The park’s 3-mile shoreline and a 1/2–mile long fishing pier offer a wide variety of family-friendly recreational activities including swimming, fishing, sunbathing and wildlife viewing. Shelling and shark-tooth hunting are popular activities near the pier and along the St. Mary’s Inlet. 68 campsites and a large group camping facility offer unparalleled overnight experiences in the Real Florida! Enjoy miles of bicycling on the historic oak-canopy drive, or for the more adventurous, hiking & biking the 6-mile off-road multi-use trail. The Park offers a guided nature walk at the Willow Pond Nature Trail every Saturday at 10:30 a.m.

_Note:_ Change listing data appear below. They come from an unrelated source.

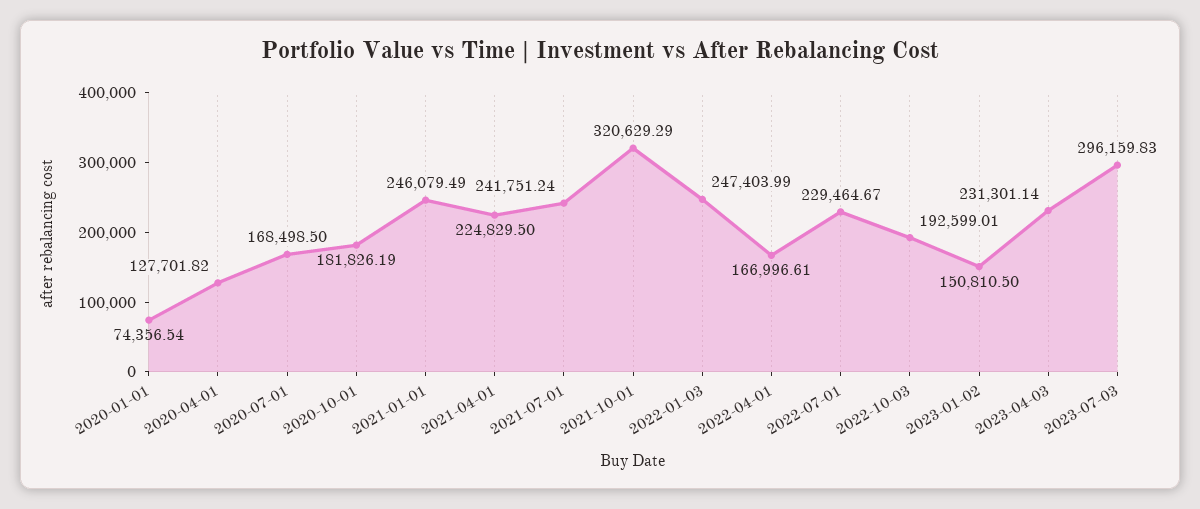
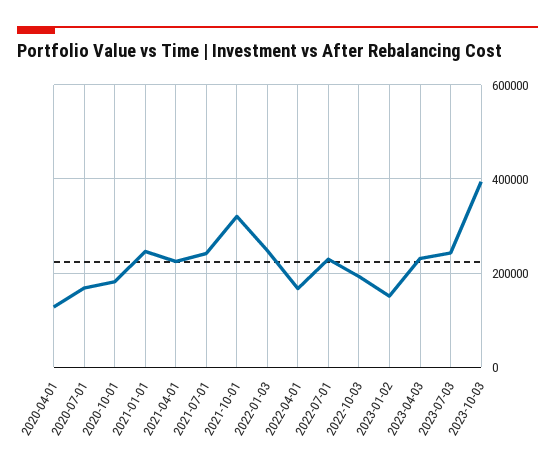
2020-01-01: 74356.54 -> none
2023-07-03: 296159.83 -> 240000
2023-10-03: none -> 400000

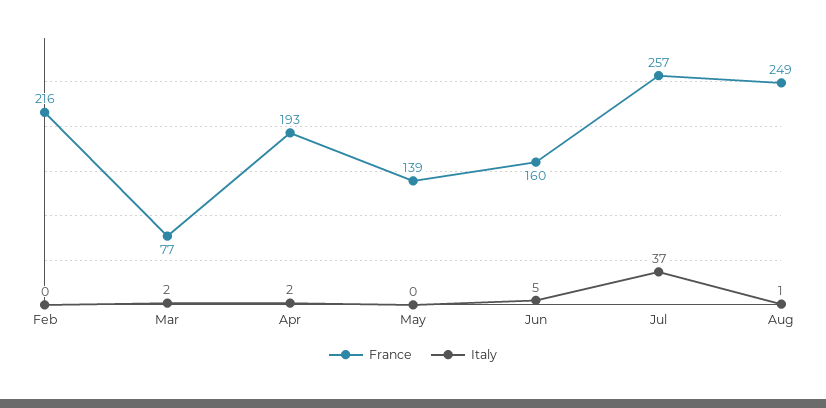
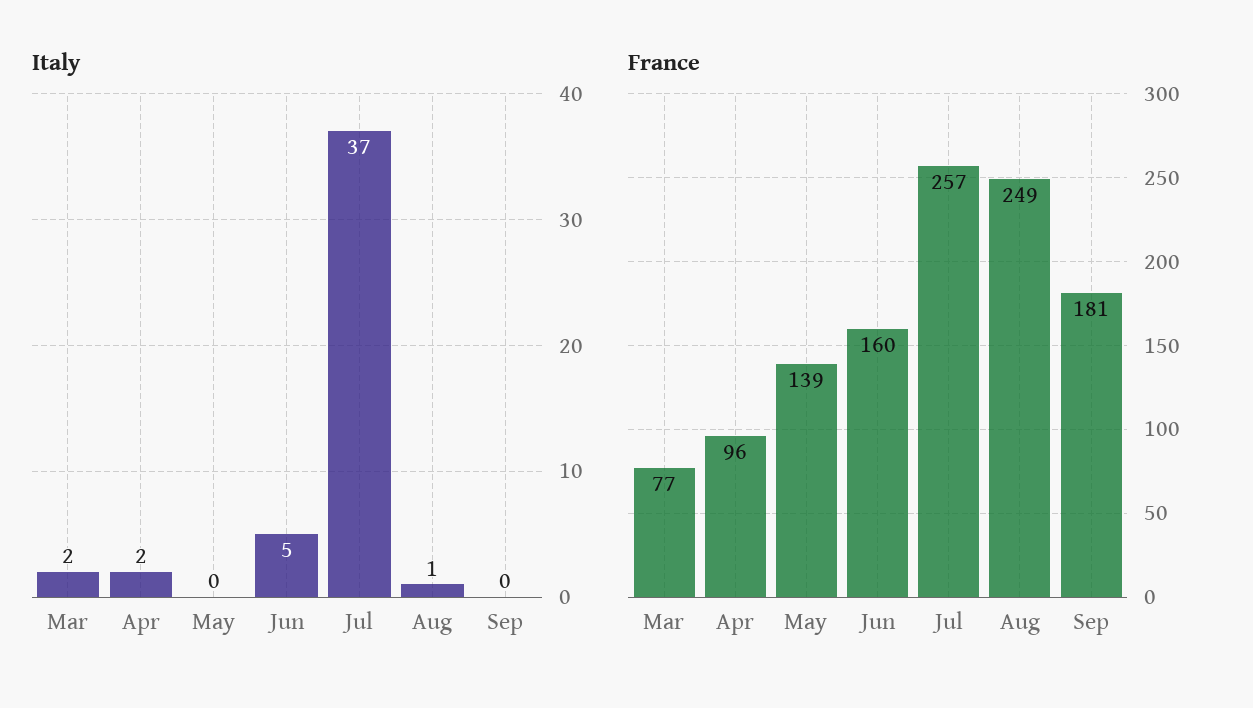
France, Feb: 216 -> none
Italy, Feb: 0 -> none
France, Apr: 193 -> 96
Italy, Sep: none -> 0
France, Sep: none -> 181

Visit historic Fort Clinch & step back to the year 1864, as soldiers reenact life during the Civil War. Explore the many rooms, galleries and grounds of the fort as you learn how the soldiers worked and lived each day. Today, park staff provide living history interpretations of the life of a Union soldier, a 1st New York Volunteer Engineer, who garrisoned the fort during the Civil War. The Fort is open 365 days a year from 9am-5pm. An additional $2.00 per person Fort Entry Fee is required. On the first weekend of every month, the park holds a garrison of many soldiers who demonstrate skills such as carpentry, masonry, cooking, blacksmithing, small arms demonstrations and cannon firing as well as interpreting the use of many of the buildings such as the quartermaster, infirmary and jailhouse. For a complete listing of scheduled fort events, please visit our park events page.
Maritime hammocks, with large Spanish moss-draped live oaks, are prevalent throughout the park and provide a beautiful backdrop while exploring the park. Coastal grasslands meet these hammocks and stretch along the shore behind dunes on the Atlantic Ocean and Cumberland Sound. These unique communities provide refuge to a wide variety of wildlife including gopher tortoises, deer, raccoons, bobcats and numerous species of birds and reptiles including American alligator and painted buntings which are frequently seen at the park.
Willow Pond Trail winds around a series of freshwater ponds that offer prime habitat for alligators and turtles. Egan’s Creek Marsh borders the west boundary of the park, providing a saltwater estuary for an abundance of marine life. The salt marsh offers scenic vistas and views of many species of wading birds while the beaches provide a critical foraging and nesting habitat for colonial shorebirds and sea turtles. Please respect posted areas and share the shore with our wildlife!